TASK TO COMPLETE — Please restate every record below word for word and skip the pictures.

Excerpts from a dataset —
▬▬▬▬▬▬▬▬▬▬
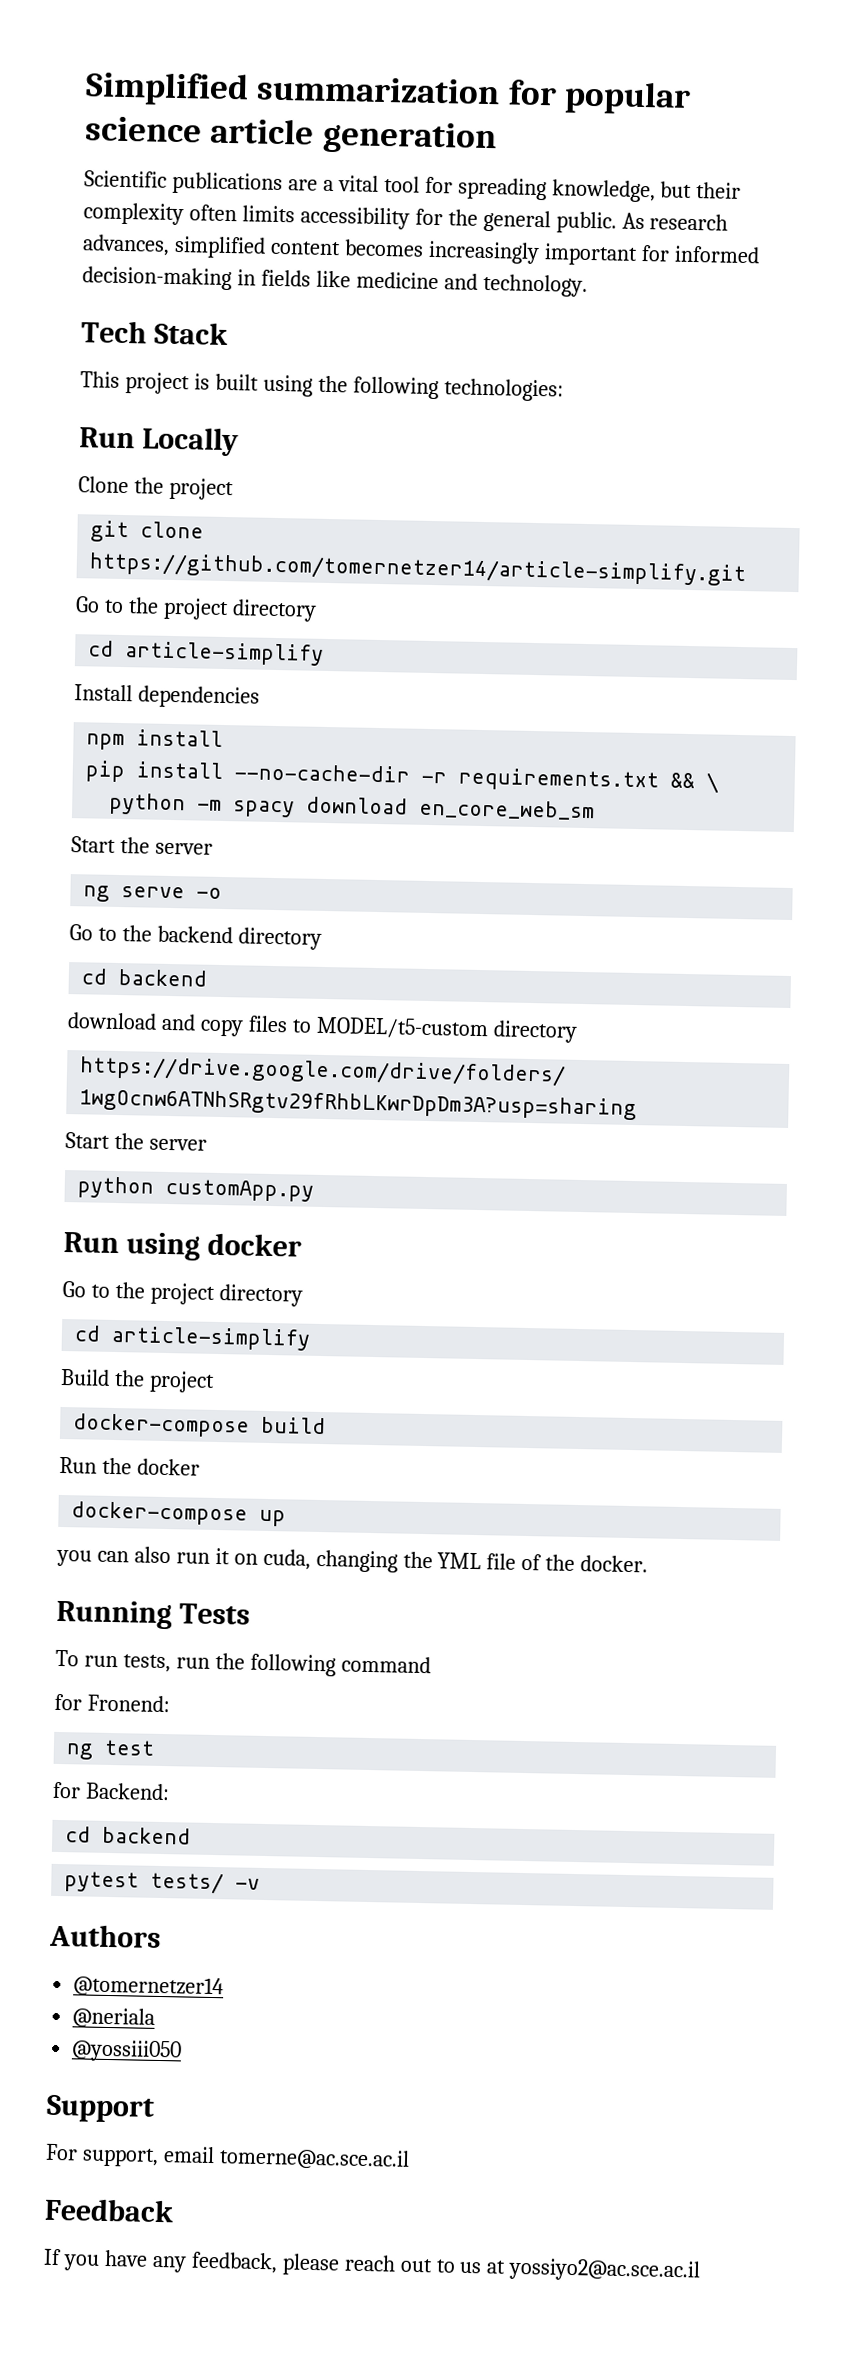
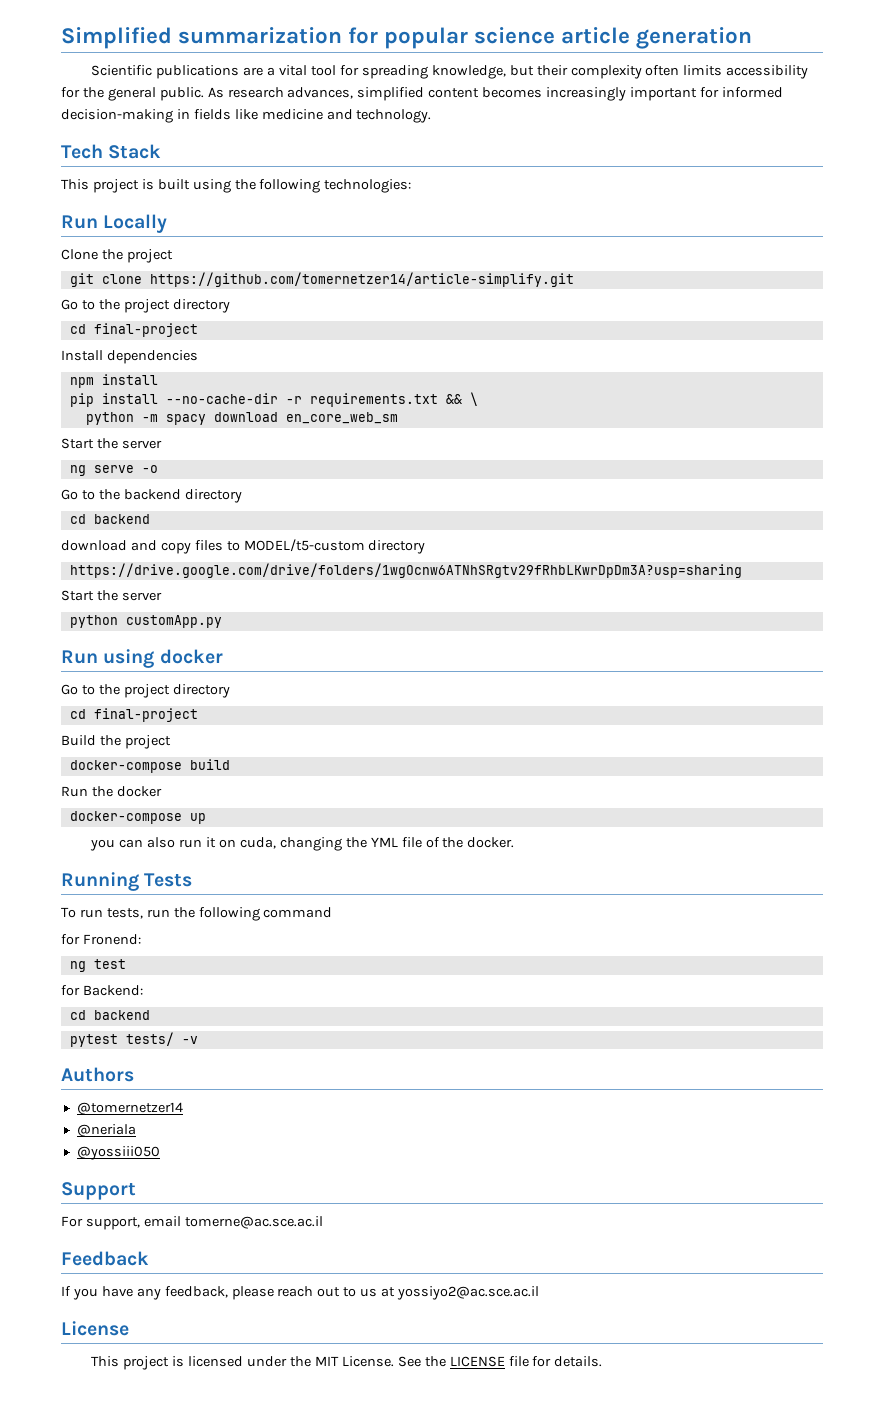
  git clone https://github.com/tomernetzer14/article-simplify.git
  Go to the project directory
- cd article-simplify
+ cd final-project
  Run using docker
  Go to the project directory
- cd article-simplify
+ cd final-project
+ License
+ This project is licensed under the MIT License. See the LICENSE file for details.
▬▬▬▬▬▬▬▬▬▬
YOUR SOLUTION —
  git clone https://github.com/tomernetzer14/article-simplify.git
  Go to the project directory
- cd article-simplify
+ cd final-project
  Run using docker
  Go to the project directory
- cd article-simplify
+ cd final-project
+ License
+ This project is licensed under the MIT License. See the LICENSE file for details.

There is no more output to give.